* Task: Copy the data below verbatim, leaving no line out.

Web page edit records
»»
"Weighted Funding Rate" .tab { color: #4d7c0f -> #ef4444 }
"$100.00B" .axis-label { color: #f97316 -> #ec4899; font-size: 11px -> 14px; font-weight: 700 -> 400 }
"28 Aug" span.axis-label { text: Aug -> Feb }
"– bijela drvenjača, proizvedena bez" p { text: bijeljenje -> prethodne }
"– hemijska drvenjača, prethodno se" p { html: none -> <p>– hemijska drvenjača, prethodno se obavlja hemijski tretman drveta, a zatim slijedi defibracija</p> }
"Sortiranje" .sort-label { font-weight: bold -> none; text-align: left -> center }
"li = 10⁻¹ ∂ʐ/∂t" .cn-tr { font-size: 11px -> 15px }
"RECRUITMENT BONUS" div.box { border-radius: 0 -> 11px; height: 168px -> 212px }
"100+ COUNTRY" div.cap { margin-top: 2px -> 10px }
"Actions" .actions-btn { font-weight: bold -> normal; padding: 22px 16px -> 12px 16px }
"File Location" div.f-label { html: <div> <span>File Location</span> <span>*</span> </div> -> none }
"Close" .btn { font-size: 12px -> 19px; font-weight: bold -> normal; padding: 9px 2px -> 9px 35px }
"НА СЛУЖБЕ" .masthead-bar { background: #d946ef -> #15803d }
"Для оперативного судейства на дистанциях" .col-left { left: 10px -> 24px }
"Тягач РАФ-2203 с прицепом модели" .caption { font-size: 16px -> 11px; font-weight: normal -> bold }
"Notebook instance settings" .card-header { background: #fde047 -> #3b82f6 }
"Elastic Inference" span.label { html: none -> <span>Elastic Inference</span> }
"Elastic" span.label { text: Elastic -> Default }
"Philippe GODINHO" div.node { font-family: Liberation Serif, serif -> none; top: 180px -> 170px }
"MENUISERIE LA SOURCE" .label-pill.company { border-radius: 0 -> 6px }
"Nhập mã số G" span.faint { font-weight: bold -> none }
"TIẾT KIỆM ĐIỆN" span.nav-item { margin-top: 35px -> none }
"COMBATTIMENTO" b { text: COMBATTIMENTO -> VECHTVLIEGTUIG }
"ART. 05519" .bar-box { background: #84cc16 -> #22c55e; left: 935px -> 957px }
««
* Solution below:
"Weighted Funding Rate" .tab { color: #4d7c0f -> #ef4444 }
"$100.00B" .axis-label { color: #f97316 -> #ec4899; font-size: 11px -> 14px; font-weight: 700 -> 400 }
"28 Aug" span.axis-label { text: Aug -> Feb }
"– bijela drvenjača, proizvedena bez" p { text: bijeljenje -> prethodne }
"– hemijska drvenjača, prethodno se" p { html: none -> <p>– hemijska drvenjača, prethodno se obavlja hemijski tretman drveta, a zatim slijedi defibracija</p> }
"Sortiranje" .sort-label { font-weight: bold -> none; text-align: left -> center }
"li = 10⁻¹ ∂ʐ/∂t" .cn-tr { font-size: 11px -> 15px }
"RECRUITMENT BONUS" div.box { border-radius: 0 -> 11px; height: 168px -> 212px }
"100+ COUNTRY" div.cap { margin-top: 2px -> 10px }
"Actions" .actions-btn { font-weight: bold -> normal; padding: 22px 16px -> 12px 16px }
"File Location" div.f-label { html: <div> <span>File Location</span> <span>*</span> </div> -> none }
"Close" .btn { font-size: 12px -> 19px; font-weight: bold -> normal; padding: 9px 2px -> 9px 35px }
"НА СЛУЖБЕ" .masthead-bar { background: #d946ef -> #15803d }
"Для оперативного судейства на дистанциях" .col-left { left: 10px -> 24px }
"Тягач РАФ-2203 с прицепом модели" .caption { font-size: 16px -> 11px; font-weight: normal -> bold }
"Notebook instance settings" .card-header { background: #fde047 -> #3b82f6 }
"Elastic Inference" span.label { html: none -> <span>Elastic Inference</span> }
"Elastic" span.label { text: Elastic -> Default }
"Philippe GODINHO" div.node { font-family: Liberation Serif, serif -> none; top: 180px -> 170px }
"MENUISERIE LA SOURCE" .label-pill.company { border-radius: 0 -> 6px }
"Nhập mã số G" span.faint { font-weight: bold -> none }
"TIẾT KIỆM ĐIỆN" span.nav-item { margin-top: 35px -> none }
"COMBATTIMENTO" b { text: COMBATTIMENTO -> VECHTVLIEGTUIG }
"ART. 05519" .bar-box { background: #84cc16 -> #22c55e; left: 935px -> 957px }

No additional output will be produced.